Deadlines for comments and reply comments in response to the O/FNPRM have not yet been set.  Check back here for updates.

In connection with the O/FNPRM, Commissioner Rosenworcel issued a separate supporting statement in which she mentioned that, since December, 2012, the Commission has received “nearly 20,000” CALM Act-related complaints.  According to Rosenworcel, “[b]y any measure, that is a lot”, and she suggests that the Commission should start issuing quarterly reports to “identify patterns of CALM Act noncompliance”.

Hold on a minute.

First, since there are more than 110,000,000 TV households in the U.S. (according to Nielsen), 20,000 represents less than two-hundredths of one percent of those households. While 20,000 may be a large number in some contexts, here it does not seem to reflect a particularly significant portion of the population.  (And we’re assuming that each of the 20,000 complaints came from a different household; it’s at least possible that some particularly sensitive viewers may be responsible for more than one complaint each.) We don’t mean to discount the perceptions of the complainants; rather, we just want to put the number of complaints into some useful perspective.

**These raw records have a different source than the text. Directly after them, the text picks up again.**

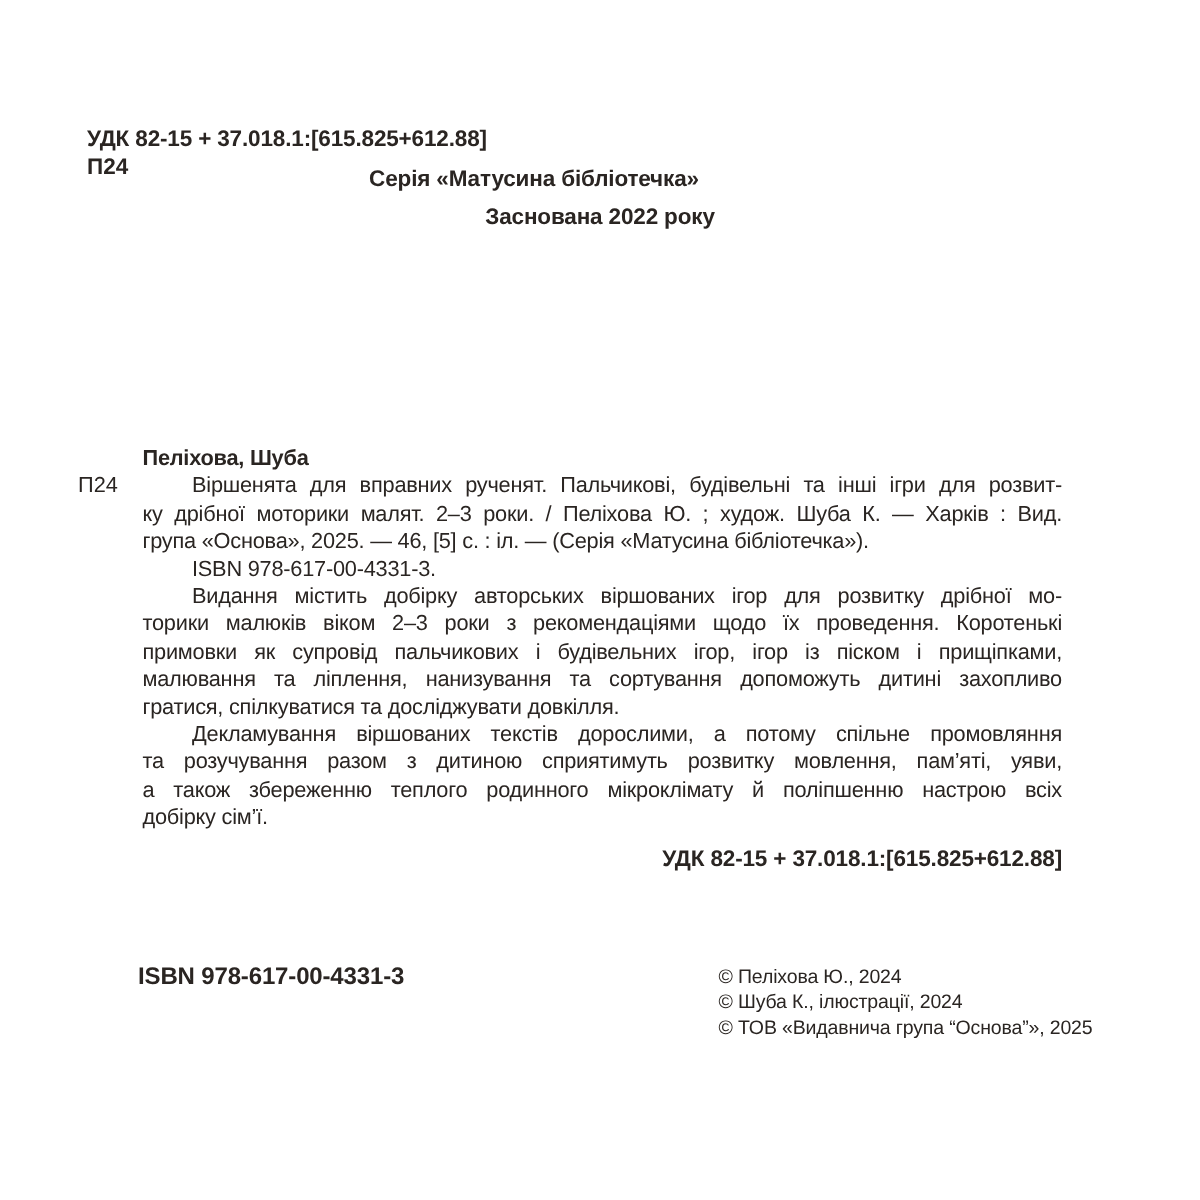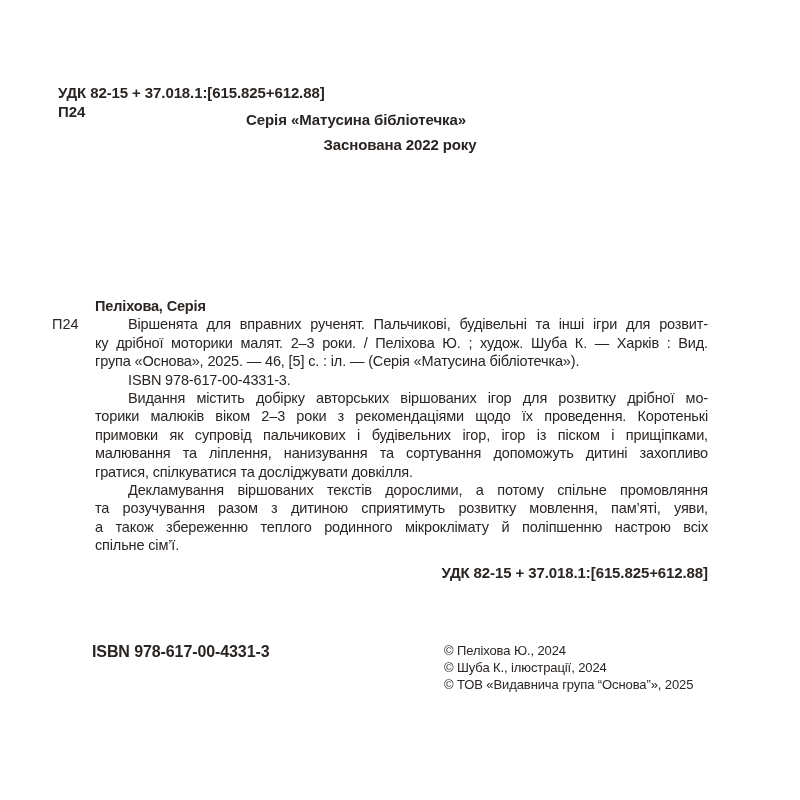--- a/index.html
+++ b/index.html
@@ -89,59 +89,59 @@
     position: absolute;
     left: 92px;
     top: 643px;
     font-size: 16px;
     font-weight: bold;
     letter-spacing: -0.1px;
     white-space: nowrap;
   }
   .copyrights {
     position: absolute;
-    left: 444px;
+    left: 479px;
     top: 642px;
     font-size: 13px;
     line-height: 17px;
     letter-spacing: -0.1px;
   }
   .copyrights .cline { display: block; white-space: nowrap; }
 </style>
 </head>
 <body>
 
 <div class="page">
 
   <div class="udc-top">УДК 82-15 + 37.018.1:[615.825+612.88]</div>
   <div class="sign-top">П24</div>
   <div class="series-line">Серія «Матусина бібліотечка»</div>
   <div class="founded-line">Заснована 2022 року</div>
 
   <div class="sign-mid">П24</div>
 
   <div class="catalog">
-    <span class="line author">Пеліхова, Серія</span>
+    <span class="line author">Пеліхова, Шуба</span>
 
     <span class="line jline ind">Віршенята для вправних рученят. Пальчикові, будівельні та інші ігри для розвит-</span>
     <span class="line jline">ку дрібної моторики малят. 2–3 роки. / Пеліхова Ю. ; худож. Шуба К. — Харків : Вид.</span>
     <span class="line lline">група «Основа», 2025. — 46, [5] с. : іл. — (Серія «Матусина бібліотечка»).</span>
 
     <span class="line lline ind">ISBN 978-617-00-4331-3.</span>
 
     <span class="line jline ind">Видання містить добірку авторських віршованих ігор для розвитку дрібної мо-</span>
     <span class="line jline">торики малюків віком 2–3 роки з рекомендаціями щодо їх проведення. Коротенькі</span>
     <span class="line jline">примовки як супровід пальчикових і будівельних ігор, ігор із піском і прищіпками,</span>
     <span class="line jline">малювання та ліплення, нанизування та сортування допоможуть дитині захопливо</span>
     <span class="line lline">гратися, спілкуватися та досліджувати довкілля.</span>
 
     <span class="line jline ind">Декламування віршованих текстів дорослими, а потому спільне промовляння</span>
     <span class="line jline">та розучування разом з дитиною сприятимуть розвитку мовлення, пам’яті, уяви,</span>
     <span class="line jline">а також збереженню теплого родинного мікроклімату й поліпшенню настрою всіх</span>
-    <span class="line lline">спільне сім’ї.</span>
+    <span class="line lline">добірку сім’ї.</span>
 
     <div class="udc-right">УДК 82-15 + 37.018.1:[615.825+612.88]</div>
   </div>
 
   <div class="isbn-bottom">ISBN 978-617-00-4331-3</div>
 
   <div class="copyrights">
     <span class="cline">© Пеліхова Ю., 2024</span>
     <span class="cline">© Шуба К., ілюстрації, 2024</span>
     <span class="cline">© ТОВ «Видавнича група “Основа”», 2025</span>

And second, the mere fact that a complaint has been filed does not mean that any “noncompliance” has occurred. As we have observed previously, “loudness” is often a subjective factor determined by the ear of the beholder, irrespective of whether the video provider has complied with applicable FCC rules. Whether or not “noncompliance” is involved will require investigation by the Commission. If, after such investigation, some “patterns” of noncompliance emerge, the Commission may want to issue reports describing those patterns. But the Commission should be clear that absent investigation, complaints reflect only complaints, not noncompliance.